BRUNO DANÇANDO COM SUA MULHER ELOÍSA NA PORTA DA FACULDADE DE PEDAGOGIA DA USP. PERSEGUIDA PELA DITADURA  ELOÍSA FALECEU MUITO JOVEM , VÍTIMA DE CÂNCER.

                                   LIVRO DE POESIA

              O casal mantinha um caderno, onde escreviam poesias. Morou na rua Avanhandava no prédio onde embaixo está o Restaurante Gigetto, ponto de artistas e onde devorava suas lulas à doré, seu prato predileto. O apartamento tinha uma porta secreta dando passagem para o apartamento de seu vizinho, onde moravam vários artistas e intelectuais e estavam  por ali , o dramaturgo Plínio Marcos e o artista plástico André Peticov. Manter uma porta secreta era adequado naquela época de perseguições da ditadura.

                                  HUMOR CÁUSTICO

             Morou em Nova Odessa, Campinas e frequentava a chácara Casa do Sol , de sua amiga Hilda Hilst. Contou-me de sua ida com ela à palestra do poeta mexicano Otávio Paz, no auditório do Estadão. Décio Pignatari  também estava lá. Dizia-me: -" Hilda era uma burguesa. Os intelectuais não gostavam de Paulo Coelho porque sentiam inveja de seu sucesso comercial. São uns ressentidos. Tem de lutar muito para ter espaço em uma sociedade, que os rejeita. Quando quem quer que for, gênio ou idiota, se destacar, sentirá a vingança de seus pares, que  jamais admitem essa profanação do romantismo ainda dominante. Hilda escreve muito bem, é uma grande escritora. Uma intelectual arrogante. E, eu um sobrevivente. Sou um sobrevivente.

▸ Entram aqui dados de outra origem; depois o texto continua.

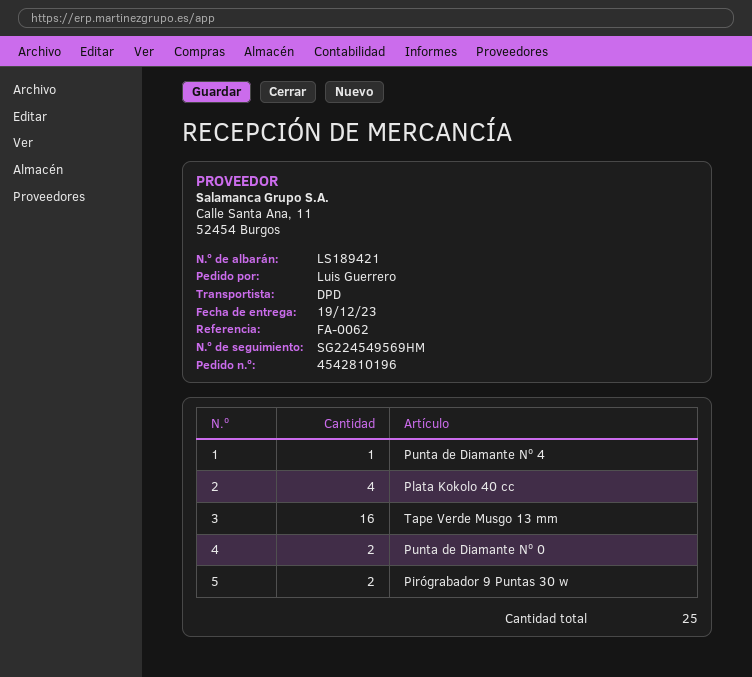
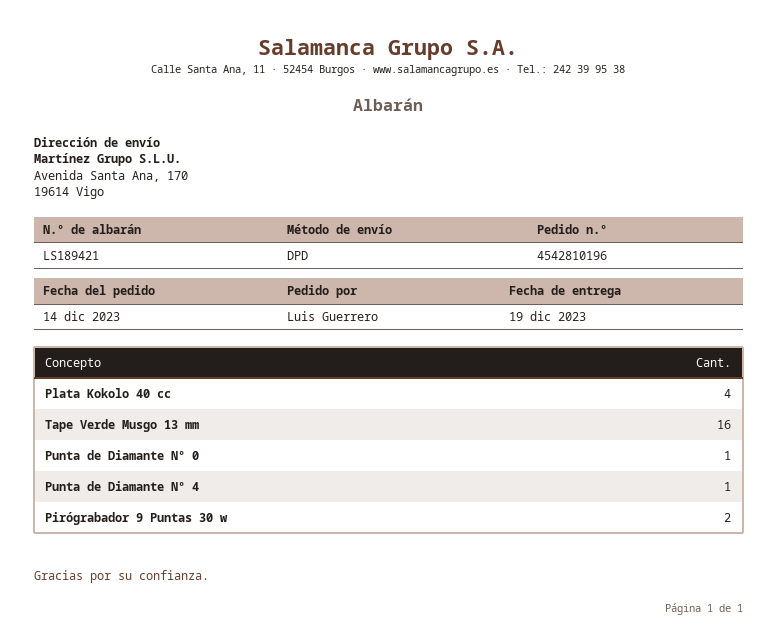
Punta de Diamante Nº 0: 2 -> 1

            Mudou-se para Cotia. Vendeu a casa para o ator Luiz Ramalho, amigo comum. Em 1998, mudou-se para Caraguatatuba, no Litoral Norte de SP, onde o conheci. Contava-me suas histórias. Bebíamos cerveja, ensinou-me inglês, molho napolitano, viajamos juntos em seu automóvel de Caraguá à Tupã.Insistiu em conhecer meu pai pessoalmente. Passamos alguns dias juntos, mas era como se conhecessem há séculos. Chamava a Eliana de "bbbbiiiibbblllliiiooootteeccáááárrriiaa". Ás vezes eu tocava violão para ele ouvir e cantarmos juntos. Discutíamos arte, literatura,sexo, política, futebol. Torcia para o Corinthians. Contribuiu com textos inéditos para a ANGU, que nasceu ali. Lançou o heterônimo  Nemo, que em português é ninguém.

                             "NINGUÉM MORRE MAIS"

              Antes de morrer , saiu de Caraguatatuba e foi para Nova Odessa, ficar com a Vânia. Logo, fui avisado em casa pela Ana Paula casada com seu neto, o ator e dramaturgo Daniel Forjaz. Foi sepultado em Nova Odessa.
                          BRUNO BARRACANO      -     HILDA HILST  
              No dia da morte de Hilda Hilst , 04 de Fevereiro de 2004, escreveu:
 
                                  Morre em Campinas

                        Hilda minha amiga querida e terrível.

                        Hilda eu escrevo isto para você. Você quando Eloísa morreu me disse: Bruno não fique triste, pois a alma é feita de matéria quântica. Portanto ignore a ideia da morte ( Lupesco - Sobornne) Eu disse Hilda , isto é mais uma de suas ideias mirabolantes - mas muito séria ela me olhou  e disse: - Você vai ver se é mirabolante.

                       Hilda não sei como que o Lupesco, físico nuclear, catedrático de Sorbonne era o cara, que tinha enunciado este postulado : A alma é feita de matéria quântica, portanto não morre.Não nos preocupemos : ninguém morre mais.


                       A Hilda era assim, portanto, não morreu.